(What to produce) Retype the whole listing verbatim and keep the pictures out of it.

###

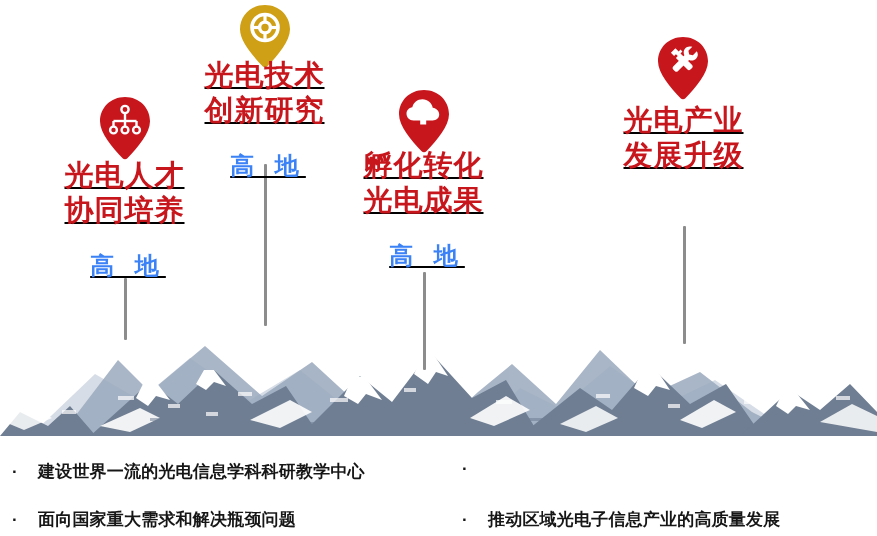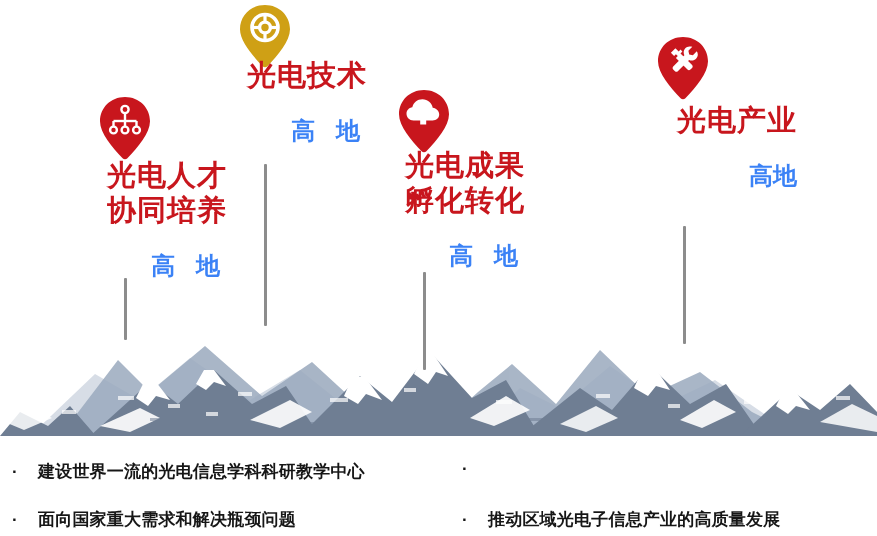"光电技术" .mtext { text-align: right -> center; text-decoration: none -> underline }
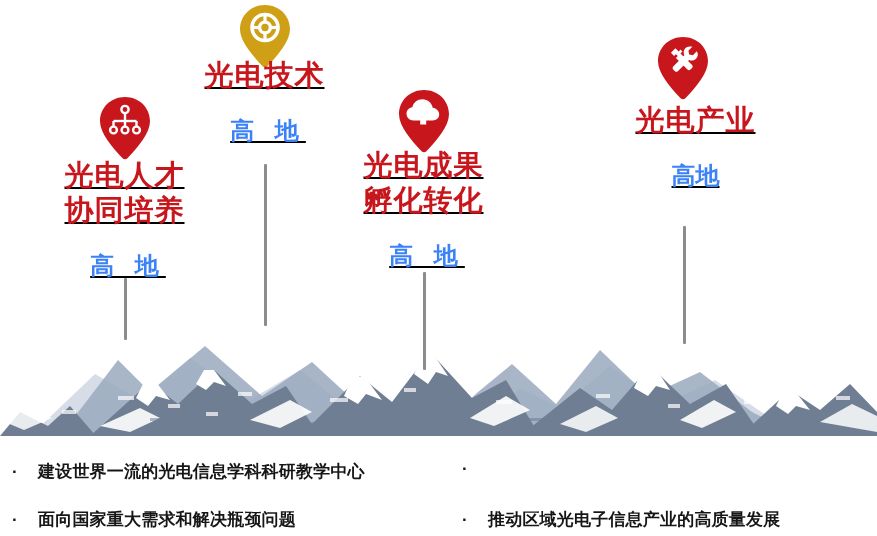"创新研究" div.mline { html: none -> <div>创新研究</div> }
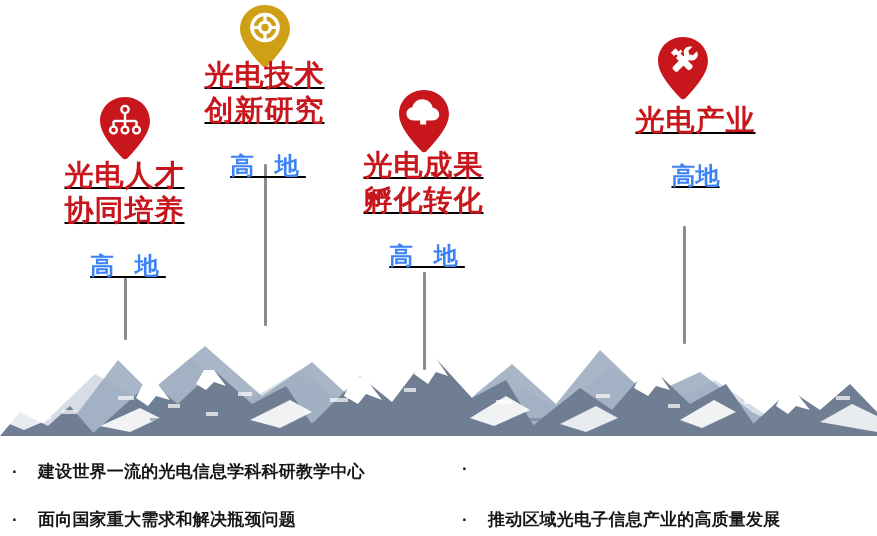"光电产业" div.mtext { left: 12px -> 0 }
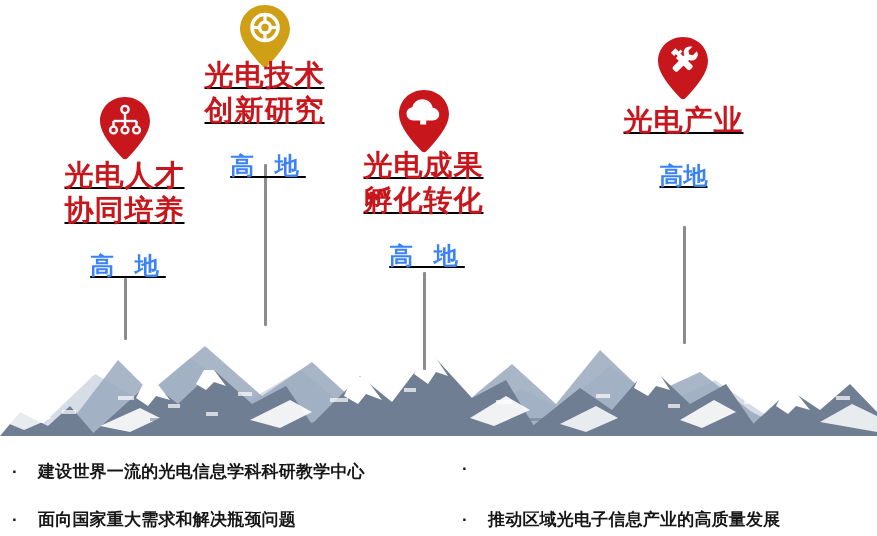"发展升级" div.mline { html: none -> <div>发展升级</div> }
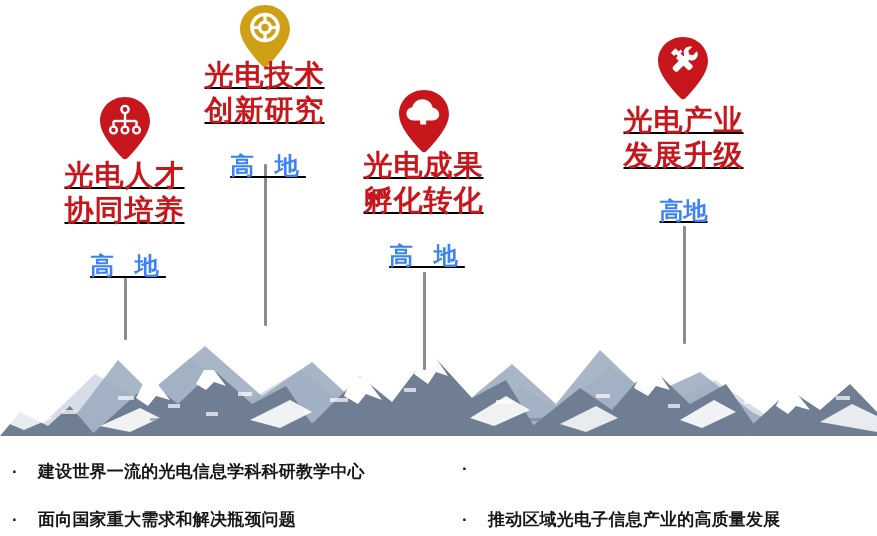"光电成果" div.mline { order: before "孵化转化" -> after "孵化转化" }
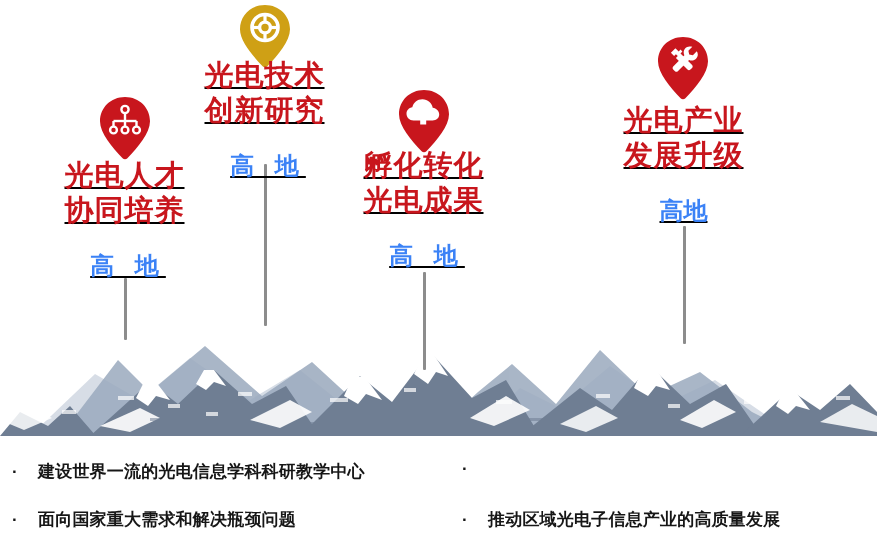"高地" div.msub { html: <div>高地</div> -> none }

###

(Response)
"光电技术" .mtext { text-align: right -> center; text-decoration: none -> underline }
"创新研究" div.mline { html: none -> <div>创新研究</div> }
"光电产业" div.mtext { left: 12px -> 0 }
"发展升级" div.mline { html: none -> <div>发展升级</div> }
"光电成果" div.mline { order: before "孵化转化" -> after "孵化转化" }
"高地" div.msub { html: <div>高地</div> -> none }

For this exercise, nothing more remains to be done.